Une évaluation globalement similaire peut être faite en ce qui concerne la réparation des menaces spécifiques qui apparaissent comme des conséquences involontaires du système de marché. La question est en grande partie d’ampleur. Des problèmes spécifiques peuvent souvent être résolus par des incitations du marché à modifier les comportements (paiement d’une redevance pour la restitution des bouteilles usagées) ou, lorsque l’effet est plus grave, par une interdiction pure et simple (interdiction du travail des enfants ou des engrais chimiques dangereux). Cependant, le problème devient moins facile à contrôler lorsque le marché génère des conséquences imprévues de grandes proportions, telles que la congestion du trafic dans les villes. La difficulté ici réside dans le fait que la correction de ces externalités nécessite le soutien et la coopération du public et franchit ainsi la ligne de démarcation entre l’arène économique et l’arène politique, rendant souvent les réparations plus difficiles à obtenir. À plus grande échelle encore, la solution à certains problèmes peut nécessiter des accords internationaux — le réchauffement climatique et le changement climatique étant peut-être le plus grave de ces défis. Encore une fois, le problème économique devient politique et son contrôle plus compliqué.

Un certain nombre de remèdes ont été appliqués aux problèmes de distribution du capitalisme. Aucun pays capitaliste avancé ne permet aujourd’hui au marché de distribuer des revenus sans compléter ou modifier le modèle de récompenses qui en résulte par des impôts, des subventions, des systèmes de protection sociale ou des paiements de droits tels que les pensions de vieillesse et les prestations de santé. Le résultat a été de réduire considérablement l’incidence de la pauvreté officiellement mesurée.

Pourtant, ces exemples de mesures correctives réussies prises par les gouvernements ne sont pas contestés par les économistes qui craignent que certains des « remèdes” appliqués aux problèmes sociaux puissent être pires que la « maladie ». »Tout en admettant que le système de marché n’est pas à la hauteur de son idéal, ces économistes soutiennent que les corrections gouvernementales et la prise de décision collective doivent être soumises au même examen critique que le système de marché.

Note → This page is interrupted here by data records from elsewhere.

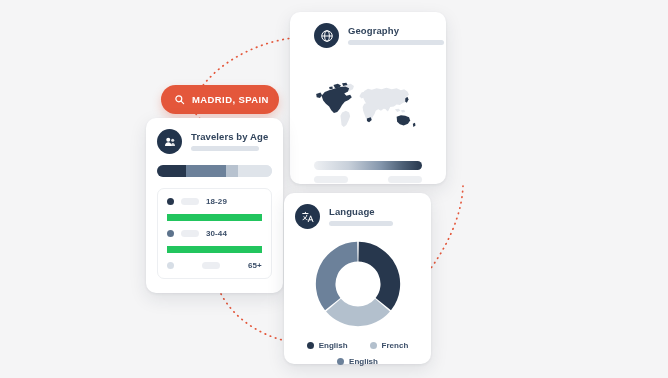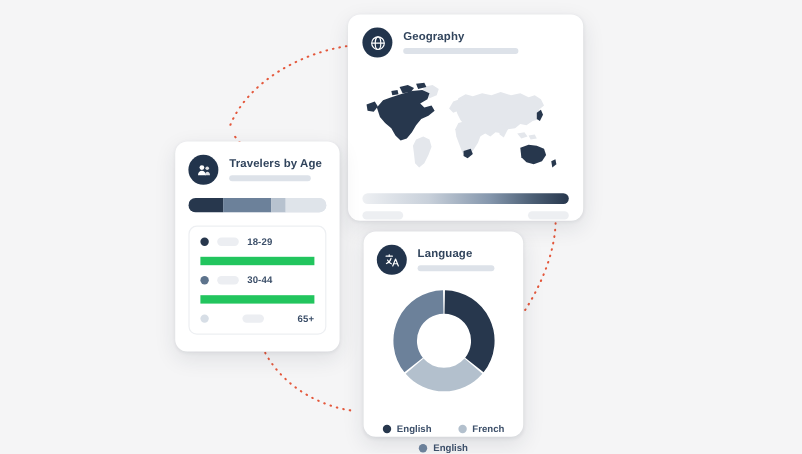--- a/index.html
+++ b/index.html
@@ -50,7 +50,7 @@
   }
 
   
-  #geo-card{left:290px;top:12px;width:196px;height:172px;padding:11px 12px;box-sizing:border-box;}
+  #geo-card{left:290px;top:12px;width:156px;height:172px;padding:11px 24px;box-sizing:border-box;}
   .map-wrap{margin-top:9px;height:98px;}
   .map-wrap svg{display:block;width:100%;height:100%;}
   .geo-gradient{

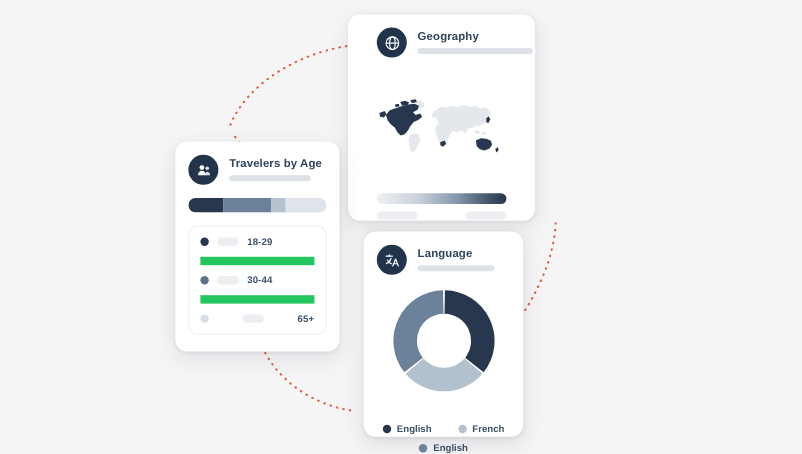--- a/index.html
+++ b/index.html
@@ -101,6 +101,15 @@
     <path d="M221,294 C236,322 266,338 292,342" fill="none" stroke="#e4573b" stroke-width="1.7" stroke-linecap="round" stroke-dasharray="0.5 5"></path>
   </svg>
 
+  <div class="pill">
+    <span>
+      <svg width="11" height="11" viewBox="0 0 24 24" fill="none" stroke="#ffffff" stroke-width="2.6" stroke-linecap="round">
+          <circle cx="10.5" cy="10.5" r="6.5"></circle>
+          <line x1="15.4" y1="15.4" x2="21" y2="21"></line>
+        </svg>
+    </span>
+    <span class="pill-label">MADRID, SPAIN</span>
+  </div>
 
   <div class="card" id="geo-card">
     <div class="card-head">

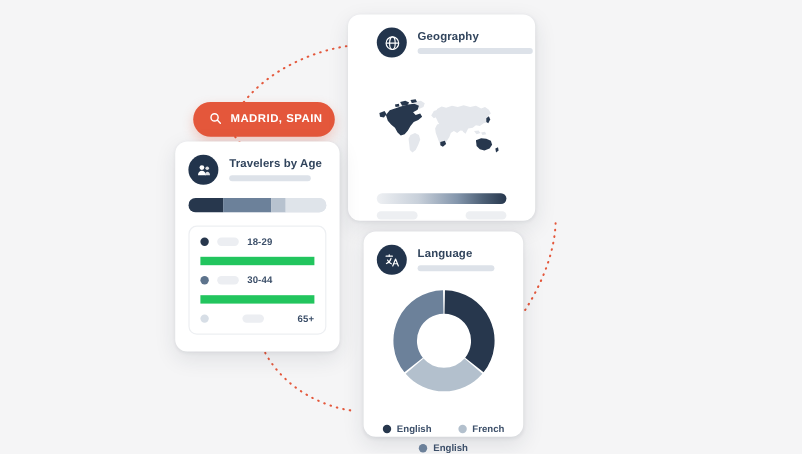--- a/index.html
+++ b/index.html
@@ -78,7 +78,7 @@
   .age-label{font-size:8px;font-weight:700;color:#3c4f69;letter-spacing:.1px;}
 
   
-  #lang-card{left:303px;top:193px;width:133px;height:171px;padding:11px 11px;box-sizing:border-box;}
+  #lang-card{left:284px;top:193px;width:147px;height:171px;padding:11px 11px;box-sizing:border-box;}
   .donut-wrap{margin-top:6px;display:flex;justify-content:center;}
   .donut-wrap svg{display:block;}
   .lang-legend{margin-top:20px;}

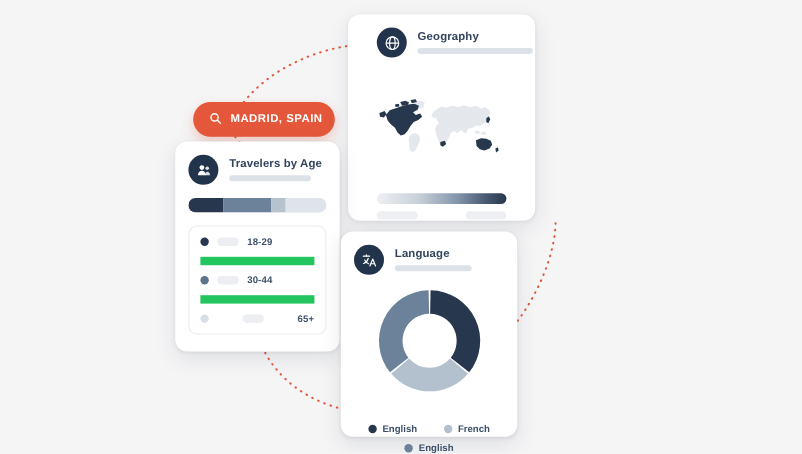--- a/index.html
+++ b/index.html
@@ -81,7 +81,7 @@
   #lang-card{left:284px;top:193px;width:147px;height:171px;padding:11px 11px;box-sizing:border-box;}
   .donut-wrap{margin-top:6px;display:flex;justify-content:center;}
   .donut-wrap svg{display:block;}
-  .lang-legend{margin-top:20px;}
+  .lang-legend{margin-top:8px;}
   .legend-row{display:flex;justify-content:center;align-items:center;gap:5px;}
   .legend-row.two{gap:22px;}
   .legend-item{display:flex;align-items:center;gap:5px;}

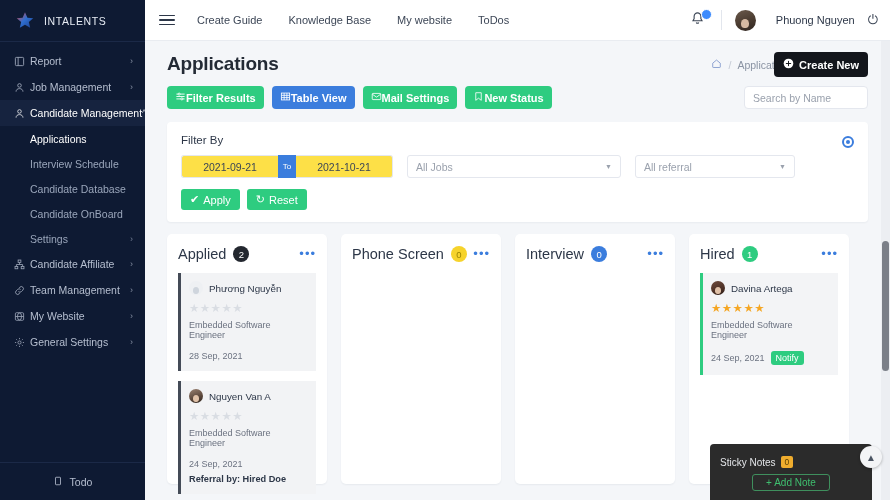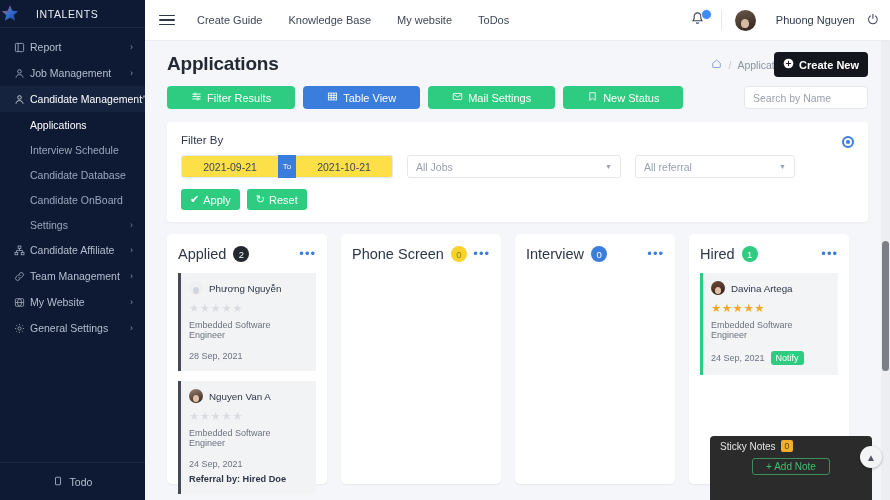--- a/index.html
+++ b/index.html
@@ -21,8 +21,8 @@
     position: relative;
   }
   .brand {
-    height: 28px; display: flex; align-items: center; gap: 16px;
-    padding-left: 0;
+    height: 42px; display: flex; align-items: center; gap: 9px;
+    padding-left: 15px;
     border-bottom: 1px solid #1b2947;
   }
   .brand-star { width: 20px; height: 20px; flex: 0 0 20px; }

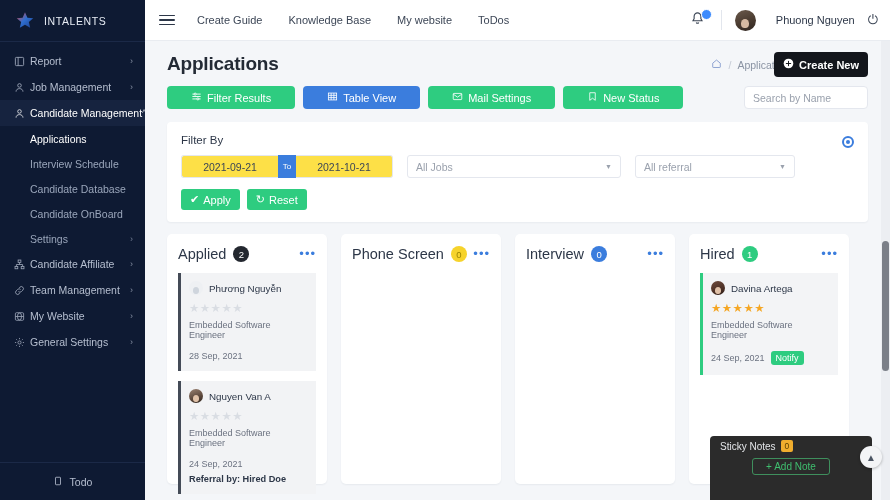--- a/index.html
+++ b/index.html
@@ -103,9 +103,9 @@
   }
   .btn-row { display: flex; gap: 8px; margin-top: 11px; }
   .btn {
-    display: flex; align-items: center; gap: 5px;
+    display: flex; align-items: center; 
     border-radius: 4px; font-size: 11px; color: #fff;
-    padding: 5px 24px; cursor: pointer; font-weight: 400; white-space: nowrap;
+    padding: 5px 8px; cursor: pointer; font-weight: 700; white-space: nowrap;
   }
   .btn.green { background: #2ecc80; }
   .btn.blue { background: #3b7ddd; }

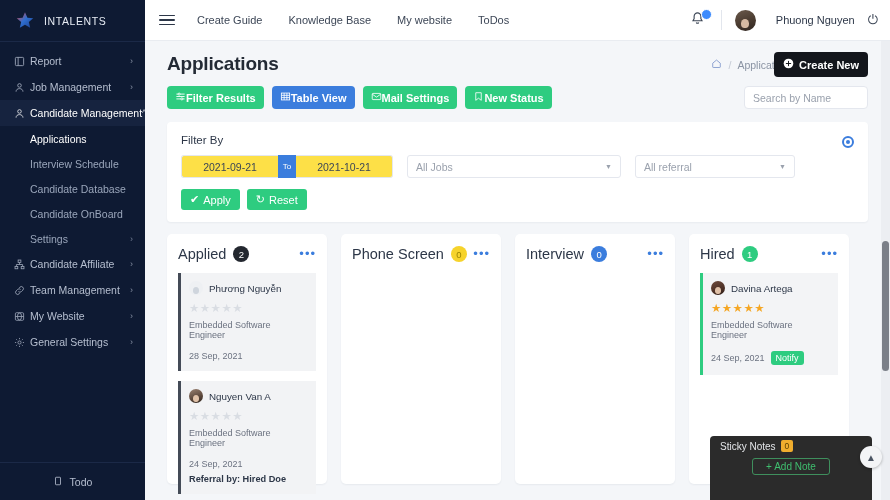--- a/index.html
+++ b/index.html
@@ -212,8 +212,8 @@
 
   
   .sticky {
-    position: absolute; right: 18px; bottom: 0; width: 162px; height: 64px;
-    background: #2b2b2b; border-radius: 4px 4px 0 0; padding: 4px 10px;
+    position: absolute; right: 18px; bottom: 0; width: 162px; height: 56px;
+    background: #2b2b2b; border-radius: 4px 4px 0 0; padding: 12px 10px;
   }
   .sticky-head { display: flex; align-items: center; }
   .sticky-title { font-size: 10px; color: #e3e5e8; }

En d’autres termes, les marchés peuvent échouer, mais les gouvernements aussi. La « stagflation » des années 1970, les crises budgétaires de certains États démocratiques dans les années 1980 et le chômage à deux chiffres en Europe occidentale dans les années 1990 ont préparé le terrain pour le XXIe siècle en soulevant de sérieux doutes sur la capacité des correctifs gouvernementaux à résoudre les problèmes de marché.